What you return should be the lines of the data containing "Without", each in full.
START Supplied records
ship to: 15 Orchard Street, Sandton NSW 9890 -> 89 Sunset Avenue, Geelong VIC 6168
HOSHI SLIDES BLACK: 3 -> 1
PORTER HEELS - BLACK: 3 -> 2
END Supplied records
START Supplied records
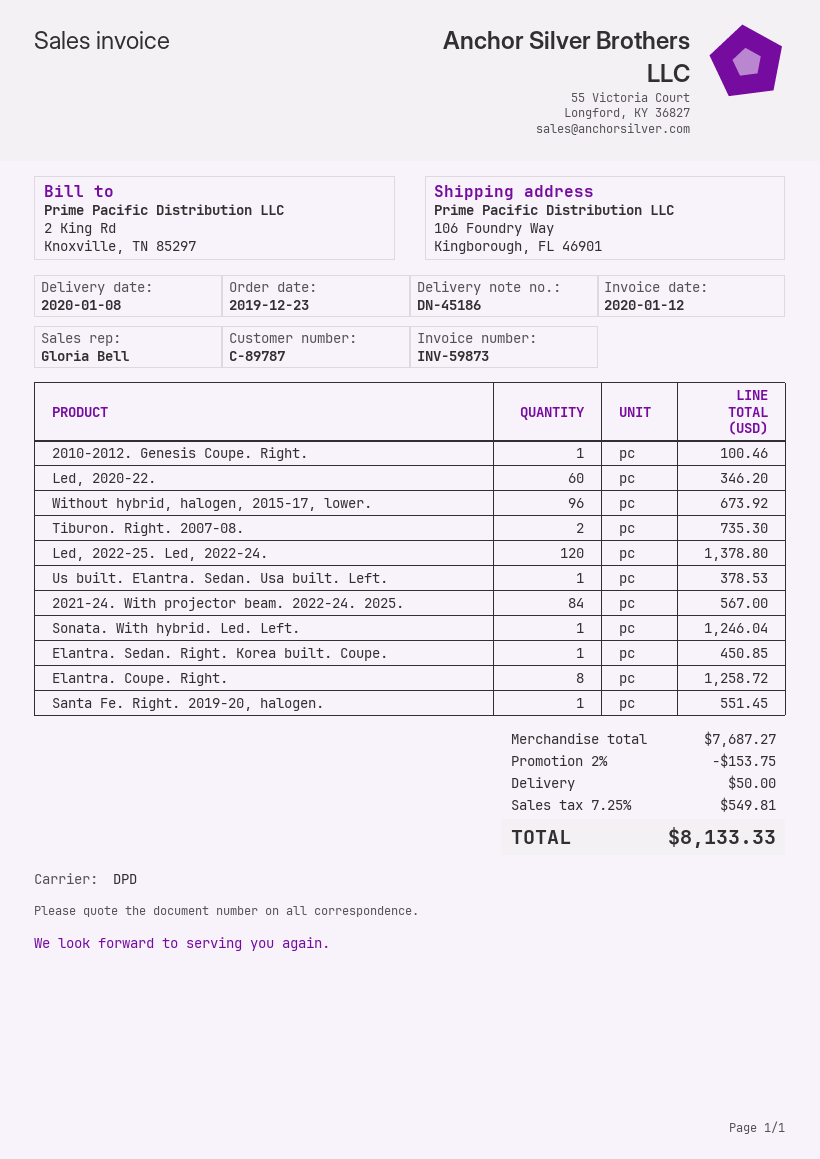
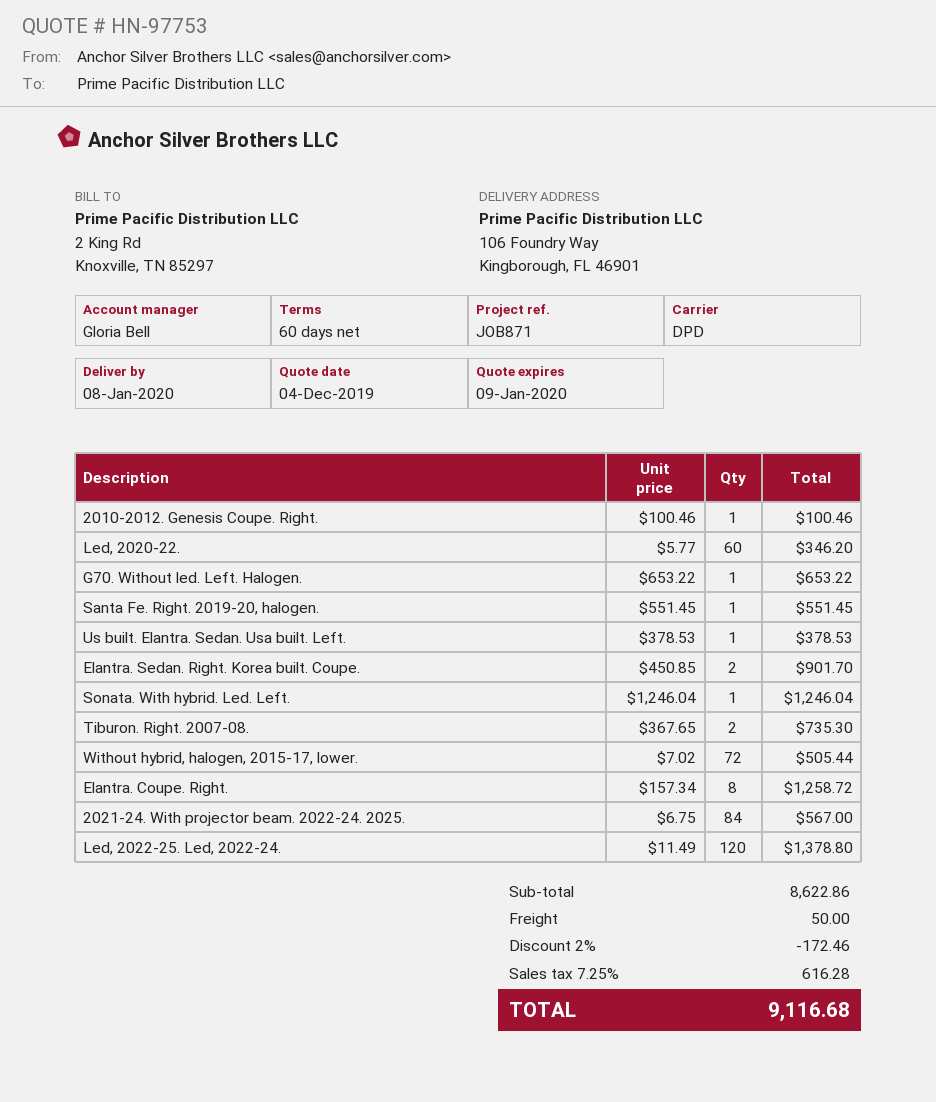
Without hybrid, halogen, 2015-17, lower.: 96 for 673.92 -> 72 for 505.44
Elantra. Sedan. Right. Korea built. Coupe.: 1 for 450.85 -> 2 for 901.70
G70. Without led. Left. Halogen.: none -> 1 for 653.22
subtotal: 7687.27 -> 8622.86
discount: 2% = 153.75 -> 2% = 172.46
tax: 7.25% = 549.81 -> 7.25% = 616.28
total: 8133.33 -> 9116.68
END Supplied records
Answer for the task:
Without hybrid, halogen, 2015-17, lower.: 96 for 673.92 -> 72 for 505.44
G70. Without led. Left. Halogen.: none -> 1 for 653.22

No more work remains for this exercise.